Common Socket Error Troubleshooting

[中文]

The following summarizes common error logs in ESP-IDF Socket, their corresponding causes, and possible solutions.

Example: transport_base: poll_read select error 113, errno = Software caused connection abort, fd = 56

Error Message Analysis:

  • poll_read select error 113

  • errno = 113 (Software caused connection abort)

  • fd = 56

Possible Causes:

  • 113 is usually due to TCP keepalive heartbeat timeout, retransmission timeout causing abnormal link disconnection.

Solutions:

  • Check for abnormal logs on the server side.

  • Ensure stable network connection.

  • Implement heartbeat mechanism at the application layer to avoid disconnection due to long periods of no data communication.

Note

When analyzing TCP flow abnormal issues, you can use the debug patch script to print TCP sequence number and other information to help locate the problem.

Usage: Enter the ESP-IDF main directory in the terminal and execute the command python <path to at_net_debug.py> to apply this patch. After applying the patch, subsequent ESP logs will include TCP sequence number (seq) and acknowledgment number (ack) and other debugging information.

Common errno and their analysis

Errno Definition

Corresponding Value

Corresponding ERR

Corresponding Explanation

Cause

Localization Measures

ENOMEM

12

ERR_MEM

Out of memory error

Failed to allocate memory or mailbox is full, msg sending failed

Print remaining memory and minimum memory, check if there is insufficient memory

ENOBUFS

105

ERR_BUF

Buffer error

1. Insufficient space, the header length has exceeded the allocated length 2. socket failed to allocate netconn 3. option len too long

Add log for positioning

EWOULDBLOCK

11

ERR_TIMEOUT / ERR_WOULDBLOCK

Timeout / Operation would block

1. Timeout – Receive Timeout (SO_RCVTIMEO set) 2. Operation would block – too fast send/receive calls under non-blocking 3. Operation would block – Send timeout (SO_SNDTIMEO set)

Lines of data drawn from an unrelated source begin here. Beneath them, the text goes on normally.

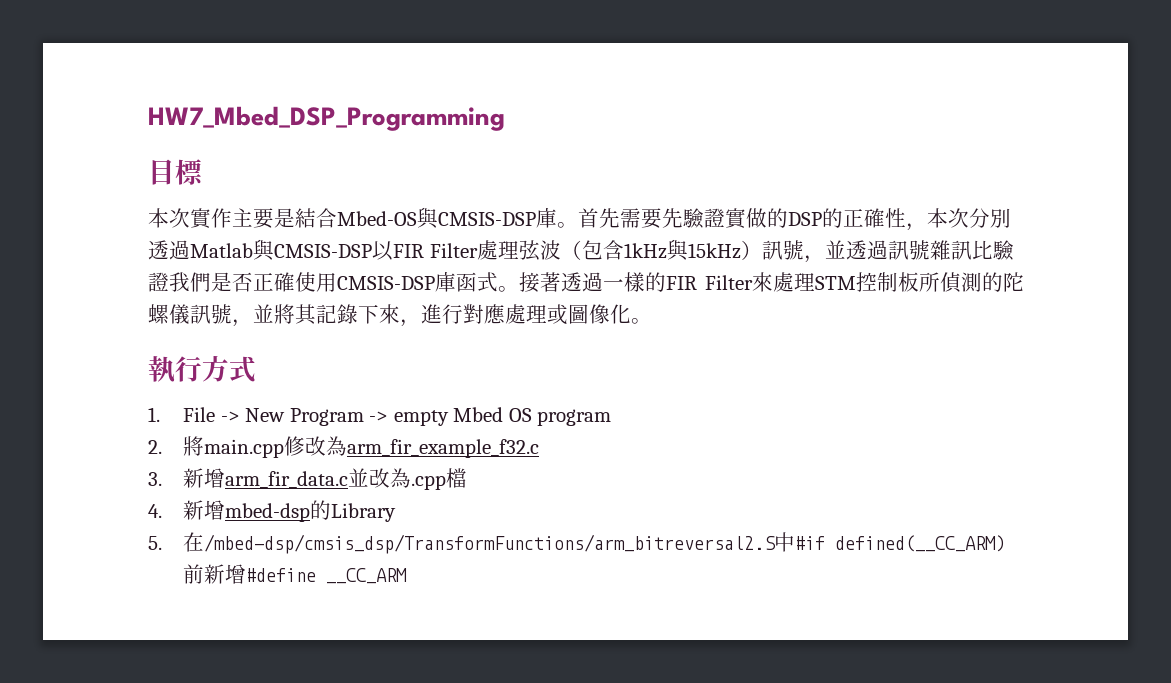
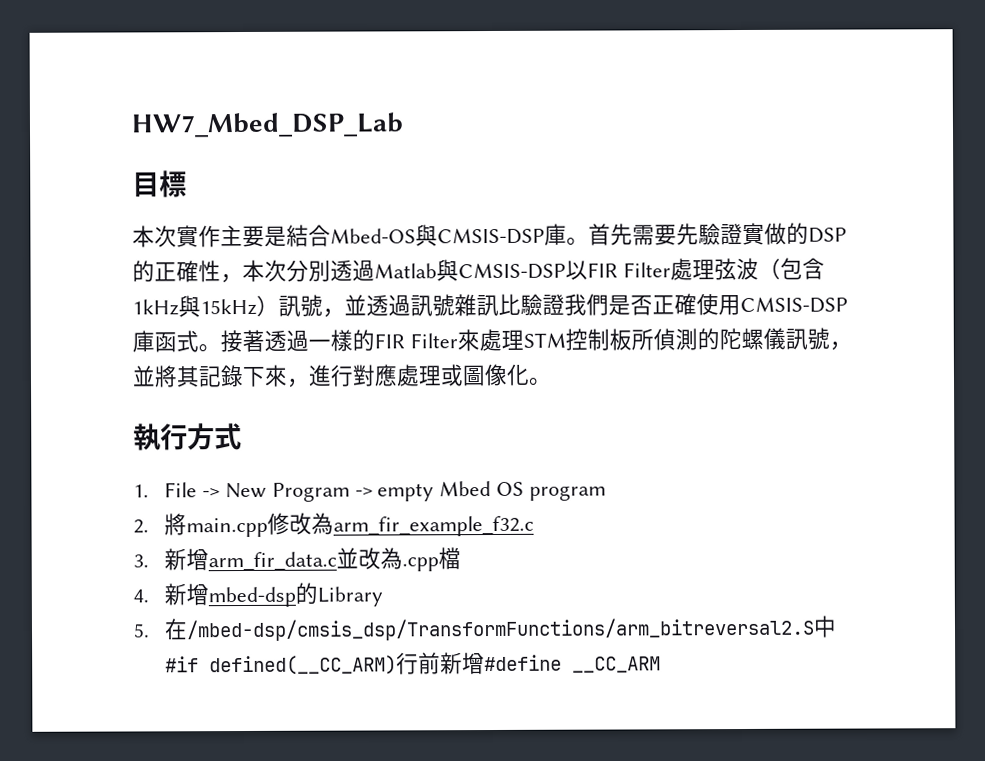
[148,106,505,131] HW7_Mbed_DSP_Programming -> [131,112,404,138] HW7_Mbed_DSP_Lab
(1006, 543) none -> [396,652,420,675] 行

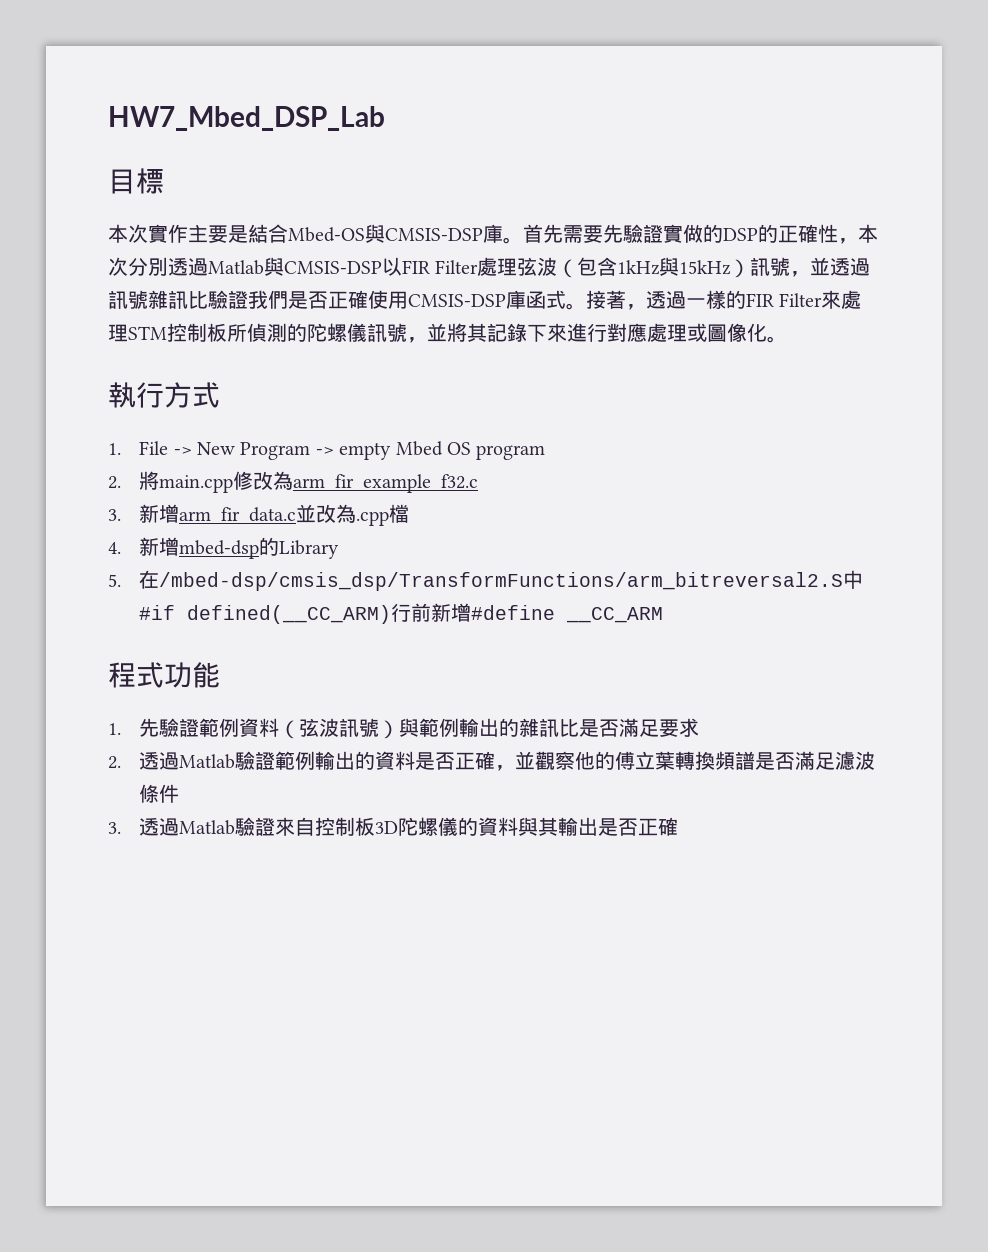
(265, 341) none -> [626,304,646,310] ，
[286,378,310,388] ， -> (567, 332) none
(662, 664) none -> [108,662,220,688] [108,718,700,739] [108,751,876,771] [139,784,180,803] [108,817,679,836] // 程式功能 // 1.先驗證範例資料（弦波訊號）與範例輸出的雜訊比是否滿足要求 // 2.透過Matlab驗證範例輸出的資料是否正確，並觀察他的傅立葉轉換頻譜是否滿足濾波條件 // 3.透過Matlab驗證來自控制板3D陀螺儀的資料與其輸出是否正確

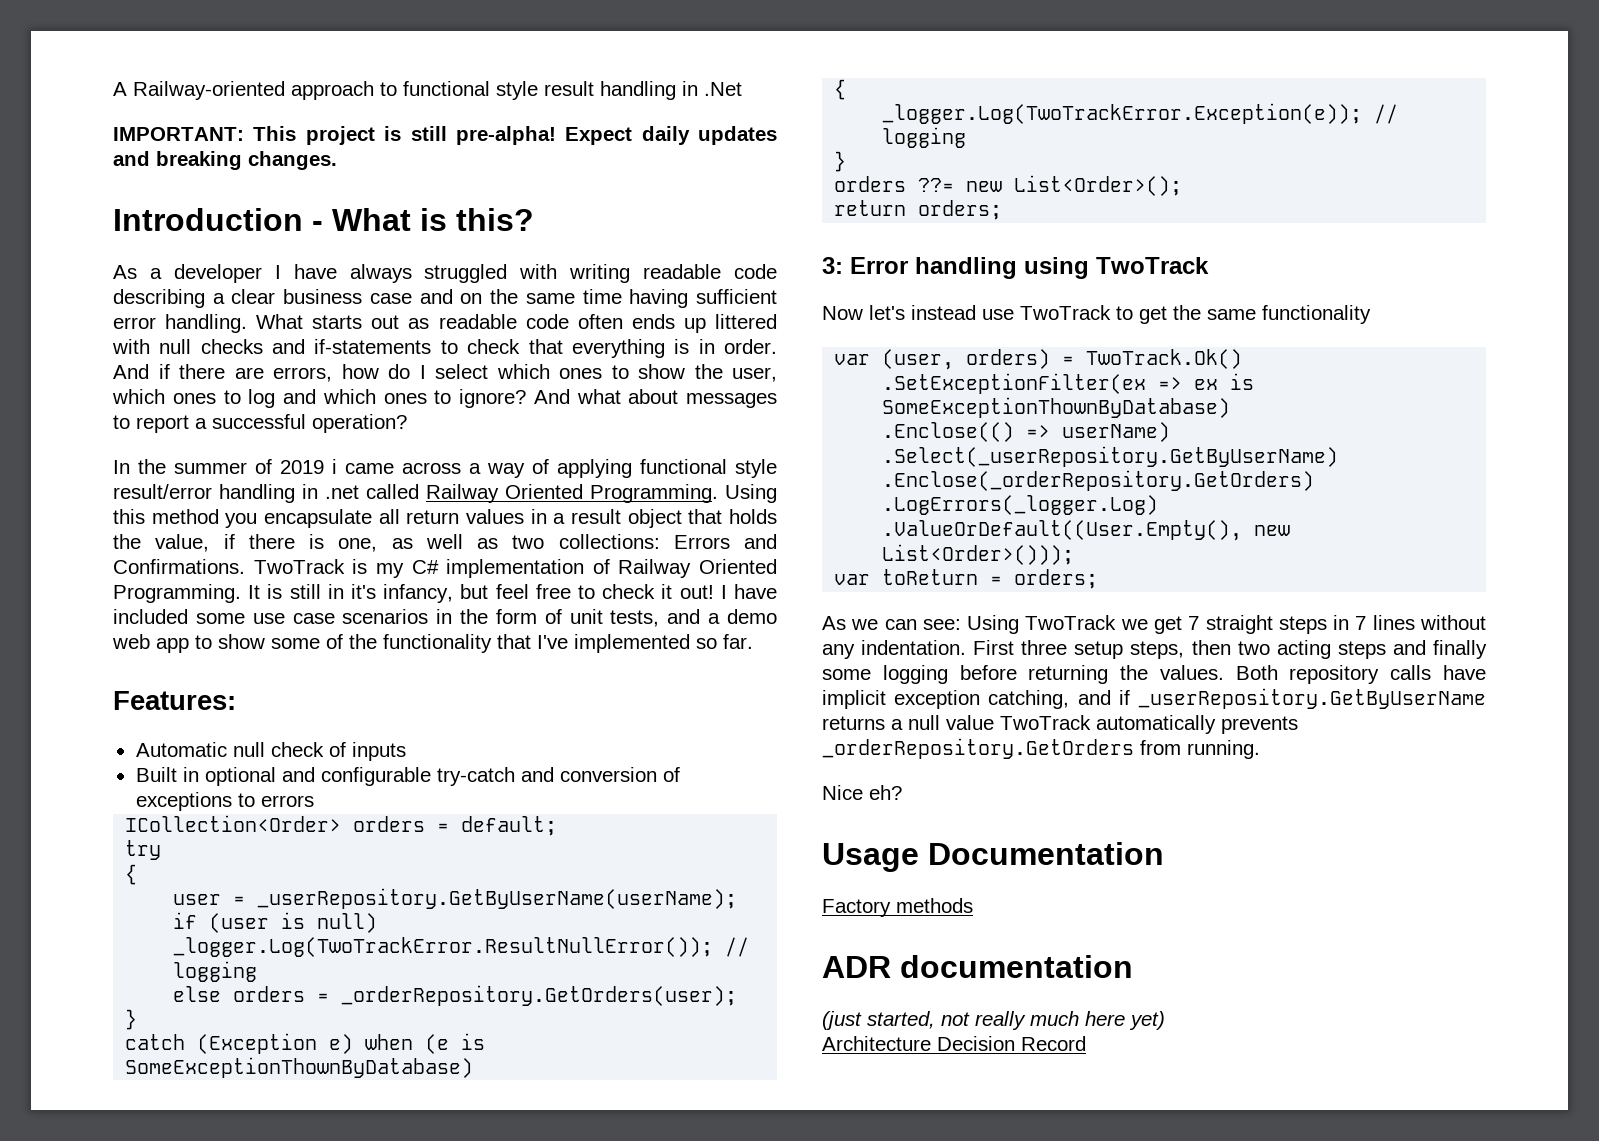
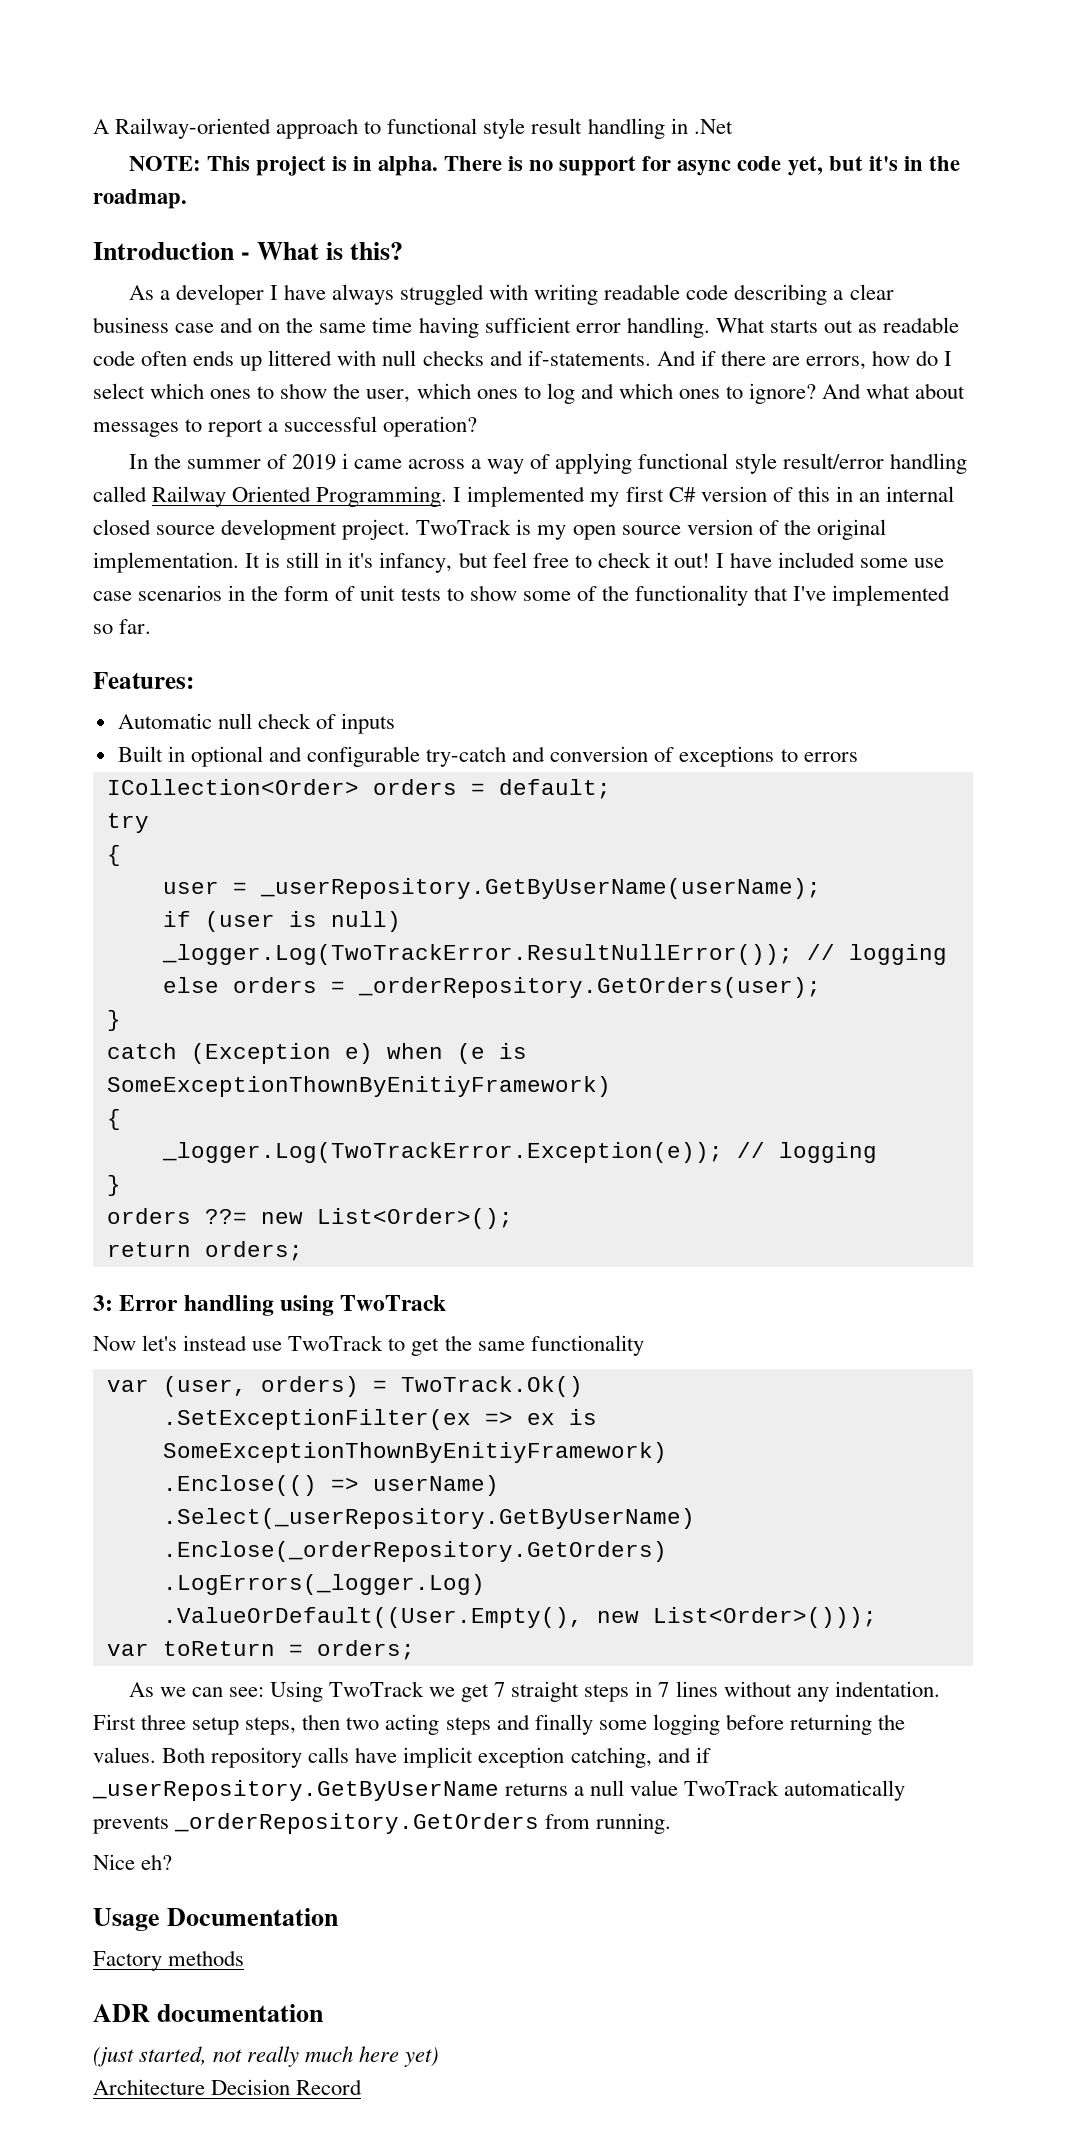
[113,127,244,141] IMPORTANT: -> [128,156,201,171] NOTE:
[410,126,777,145] [113,151,337,170] still pre-alpha! Expect daily updates and breaking changes. -> [352,156,960,176] [93,189,187,209] in alpha. There is no support for async code yet, but it's in the roadmap.
[314,339,778,358] if-statements to check that everything is in order. -> [527,350,651,366] if-statements.
[302,484,359,499] in .net -> (967, 463) none
[725,484,777,503] [113,509,777,528] [113,534,777,552] [113,559,777,578] [113,584,241,603] Using this method you encapsulate all return values in a result object that holds the value, if there is one, as well as two collections: Errors and Confirmations. TwoTrack is my C# implementation of Railway Oriented Programming. -> [453,486,955,507] [93,519,886,540] [93,552,239,573] I implemented my first C# version of this in an internal closed source development project. TwoTrack is my open source version of the original implementation.
[610,609,777,627] [112,634,189,653] tests, and a demo web app -> [400,588,441,601] tests
[125,1057,474,1078] SomeExceptionThownByDatabase) -> [106,1076,611,1097] SomeExceptionThownByEnitiyFramework)
[882,397,1231,418] SomeExceptionThownByDatabase) -> [162,1442,667,1463] SomeExceptionThownByEnitiyFramework)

Add print at ERR_TIMEOUT; after nonblocking, connection/sending/receiving are immediately returned, the application layer should handle it well

EHOSTUNREACH

118

ERR_RTE

Routing problem

Can’t find the outgoing route (netif)

Add log for positioning, check if there is a satisfying routing interface for the destination IP

EINPROGRESS

119

ERR_INPROGRESS

Operation in progress

The operation is in progress, non-blocking mode connect will encounter, DNS query will also encounter

Normal errno

EINVAL

22

ERR_VAL

Illegal value

Parameter error (parameters set by option, fd passed in by select/poll)

Check if there is a problem with the parameters of the function call

EADDRINUSE

112

ERR_USE

Address in use

The address or port is already bound when binding

Check if the bound address or port is already bound, can be solved with SO_REUSEADDR

EALREADY

120

ERR_ALREADY

Already connecting

The socket is already connecting or is in the listen state, and the application layer calls connect or listen again

Check the code logic

EISCONN

127

ERR_ISCONN

Conn already established

The socket is already in Connected

Check the code logic

ENOTCONN

128

ERR_CONN / ERR_CLSD

Not connected / Connection closed

The socket is in an unconnected state or the other end has disconnected FIN

Generally, the other end has disconnected, and we are still using this socket to send data, confirm by capturing packets

ECONNABORTED

113

ERR_ABRT

Connection aborted

The connection is disconnected due to an error state or the other party’s reason, or the TCP timer times out, removing the connection (generally this end disconnects the connection)

Add log for positioning

ECONNRESET

104

ERR_RST

Connection reset

Received RST sent by the other end

Confirm by capturing packets

EIO

5

ERR_ARG

Illegal argument

Input parameter error

Check the operation that caused this problem, add log for positioning

EBADF

9

Bad file number

The socket is already invalid

Add log for positioning

ENOPROTOOPT

109

Protocol not available

The protocol is not supported, generally the option of getsockopt/setsockopt is not supported

Locate whether the option is supported

1

ERR_IF

Low-level netif error

netif interface error

Generally, the underlying interface is NULL, such as the interface index passed in when joining a multicast group, and the underlying query is NULL.

Summary

  • Through the errno code, the root cause of the socket problem can be quickly located.

  • Combined with log analysis, error handling can be optimized to improve system stability.

  • Use getsockopt() to read SO_ERROR to get more error information.

Hope this information can help troubleshoot ESP-IDF Socket related issues.